Wednesday, January 3, 2024

Taligent’s Guide to Designing Programs

David Goldsmith (1994, PDF, via Hacker News):

If you browse the computer section of any technical bookstore, you’ll find many good books offering advice on how to do object-oriented design—books dealing both with general design principles and with design principles specific to C++. Why then does the industry need another book, one targeted not only to a specific language (C++), but to a specific system?

My experience has been that object-oriented design is best learned from using it to actually build systems. The style guidelines and design rules in Taligent’s Guide to Designing Programs come from years of that kind of experience, building large object-oriented C++ systems in the Taligent@ environment. If you plan to develop for Taligent environments, this book will provide you with an understanding of the philosophy underlying Taligent’s designs, and the way in which to fit your own work into Taligent’s environments. If your interest is simply in object-oriented design and C++, then my hope is that this book will benefit you by showing the experiences of one company.

This book grew from an internal style guide I wrote, which Taligent uses to develop its products, to train engineers, and to orient Taligent early developers to the Taligent system. These guidelines, like most, are based partly on empirical heuristics, and partly on principles. Although the focus has always been specifically on the writing of Taligent software, much of what we have learned is applicable riot only to Taligent, but to any C++ system.

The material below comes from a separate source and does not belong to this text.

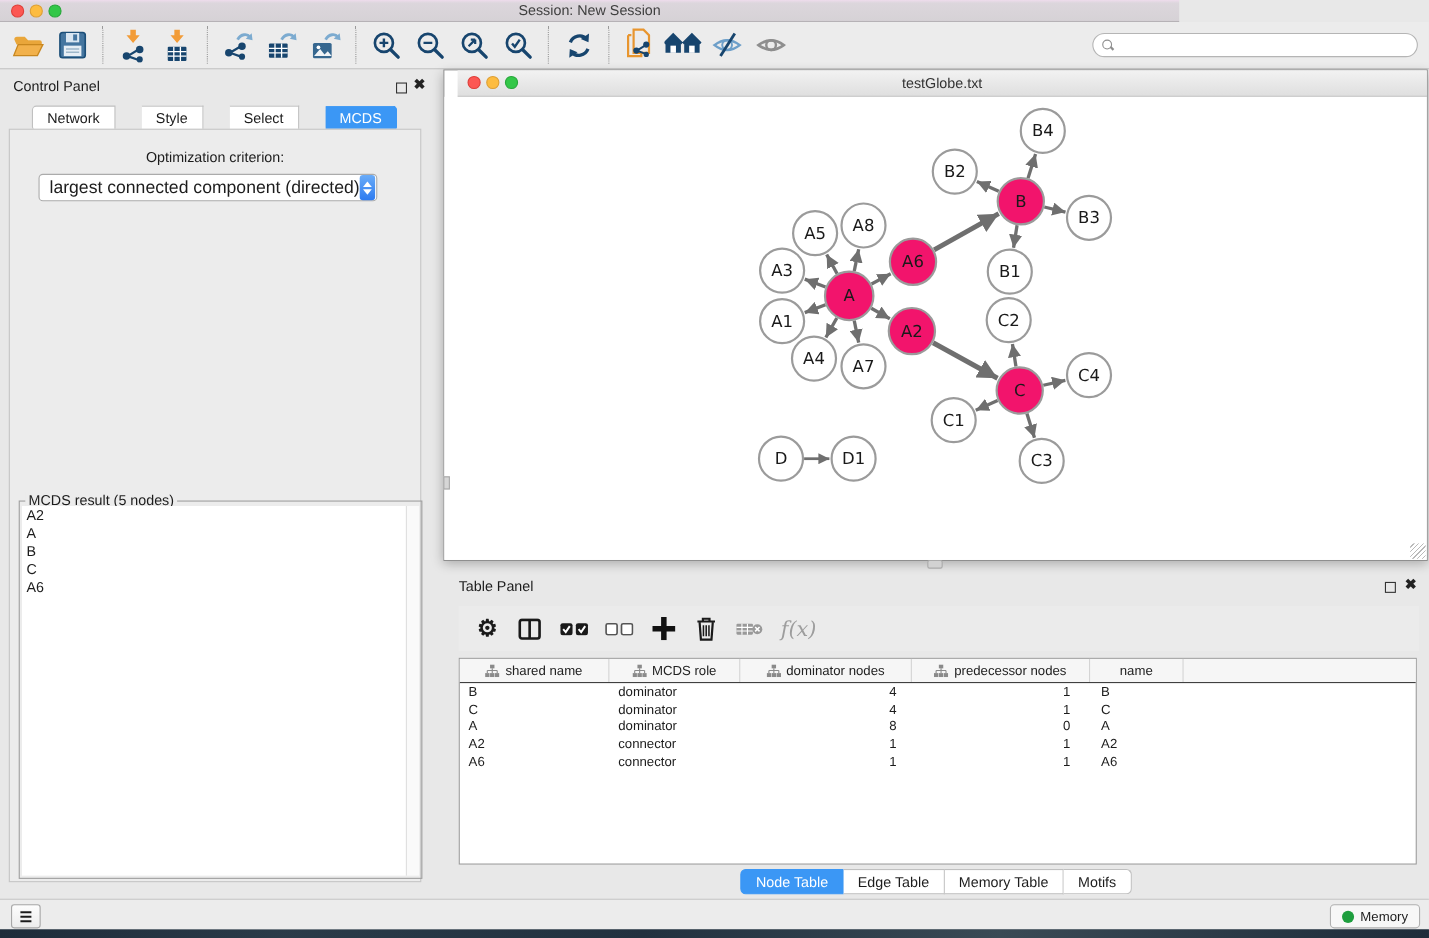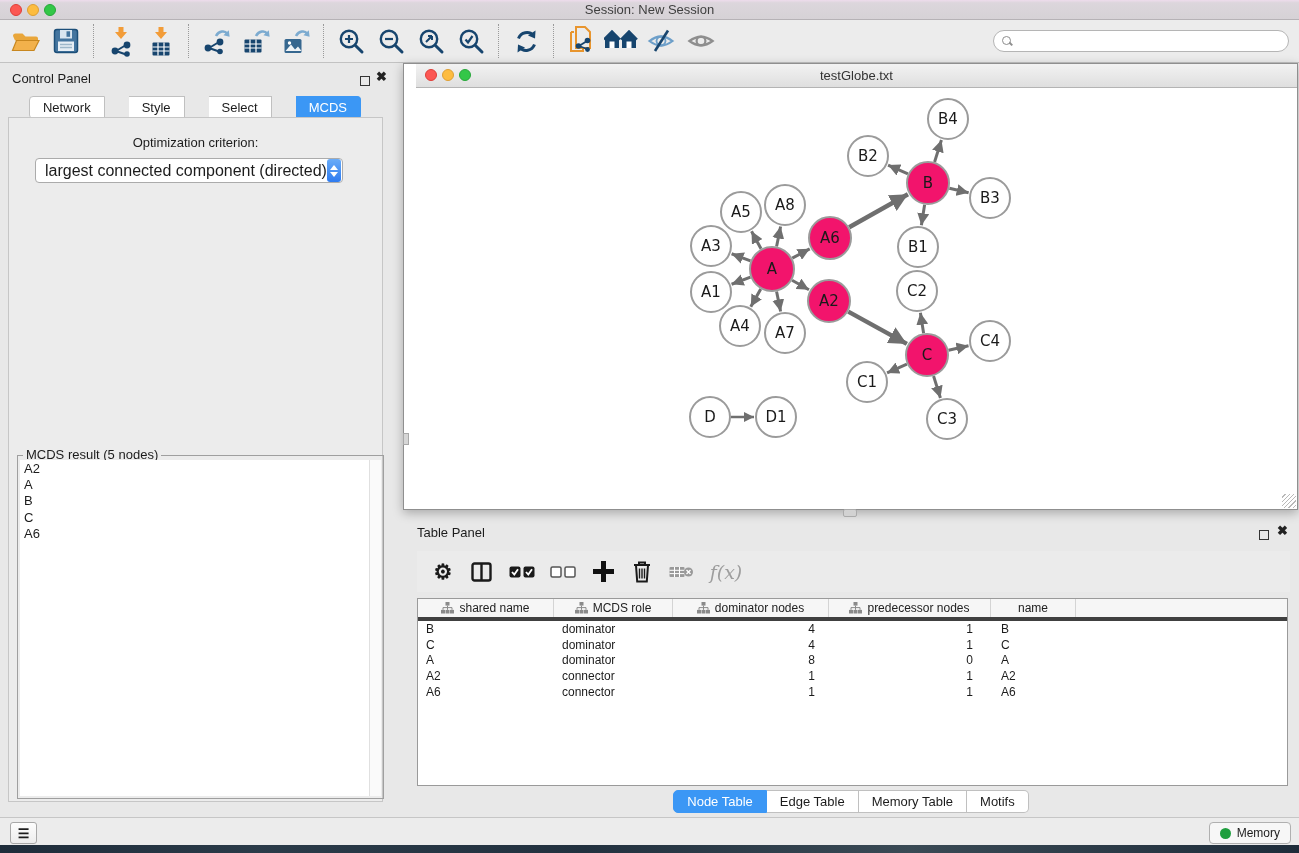"Session: New Session" #titlebar { width: 1299px -> 1072px }
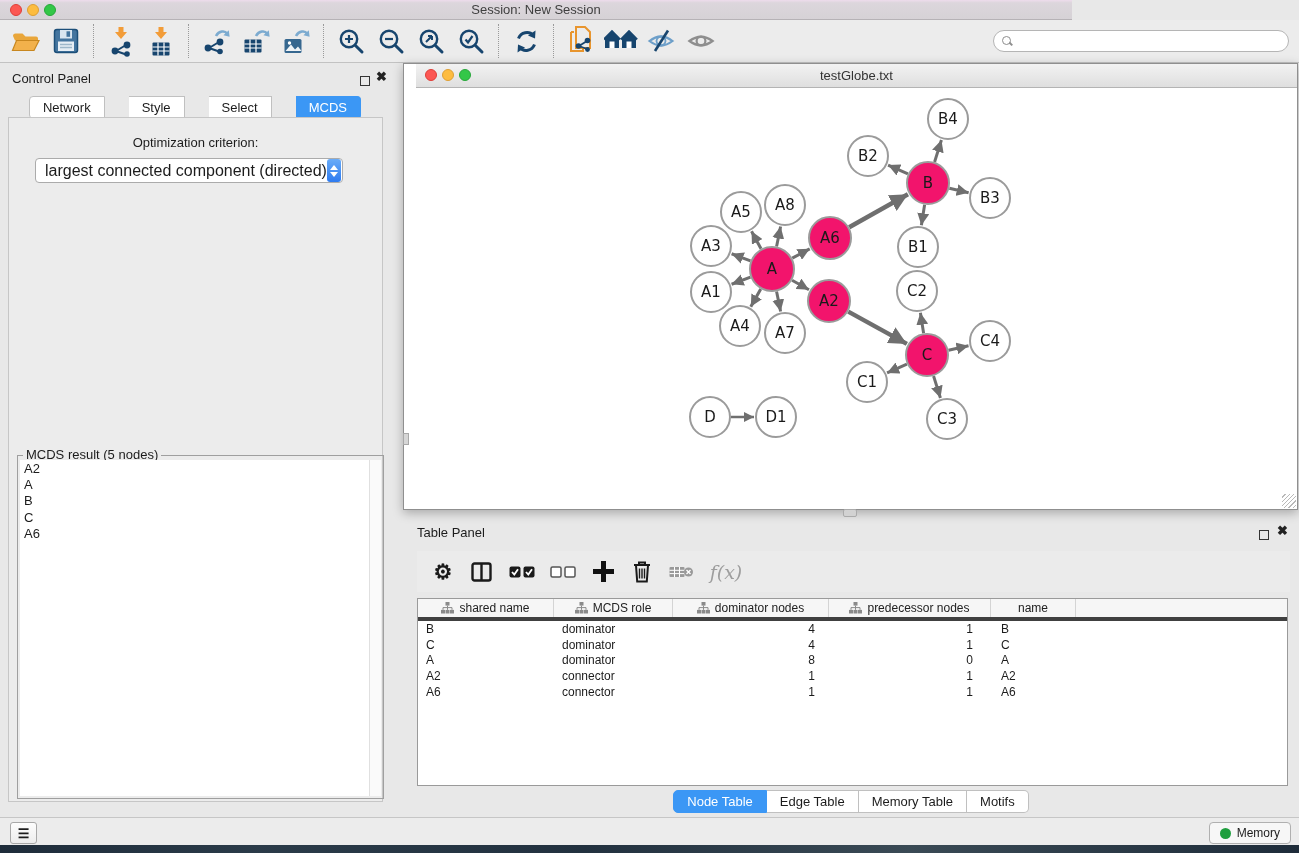"shared name" #tp-thead { border-bottom: 4px solid #404040 -> 1px solid #404040 }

Goldsmith worked at Taligent after leading the MacApp framework. Taligent the operating system was a failure, and Erich Ringewald left Pink to design BeOS, but many of the pieces of Taligent live on:

Fairly quickly, the management of IBM and Taligent came to a realization: Java was missing international support. But Taligent had great international technology, talented engineers--including Dr. Mark Davis, president of the Unicode Consortium--and a location about 100 meters from Sun’s JavaSoft division in Cupertino, California. Thus, a partnership was born: IBM arranged for Taligent’s Text and International group to contribute international classes to Sun’s Java Development Kit, making Java powerful enough for real-world business applications.

For JDK 1.1, Taligent provided the new java.text package, plus a number of new classes in java.util. This included Format and all its subclasses for formatting dates, times, numbers and messages; Collator, for language-sensitive string sorting; and BreakIterator, for determining line, word, and sentence boundaries in Unicode text. In java.util, Taligent contributed parts of ResourceBundle, as well as the Calendar and TimeZone classes (which provide flexible, international-friendly date and time support). In addition, IBM contributed a large collection of locale data from their National Language Technical Center in Toronto.

This was then ported to C++ and became the ICU project.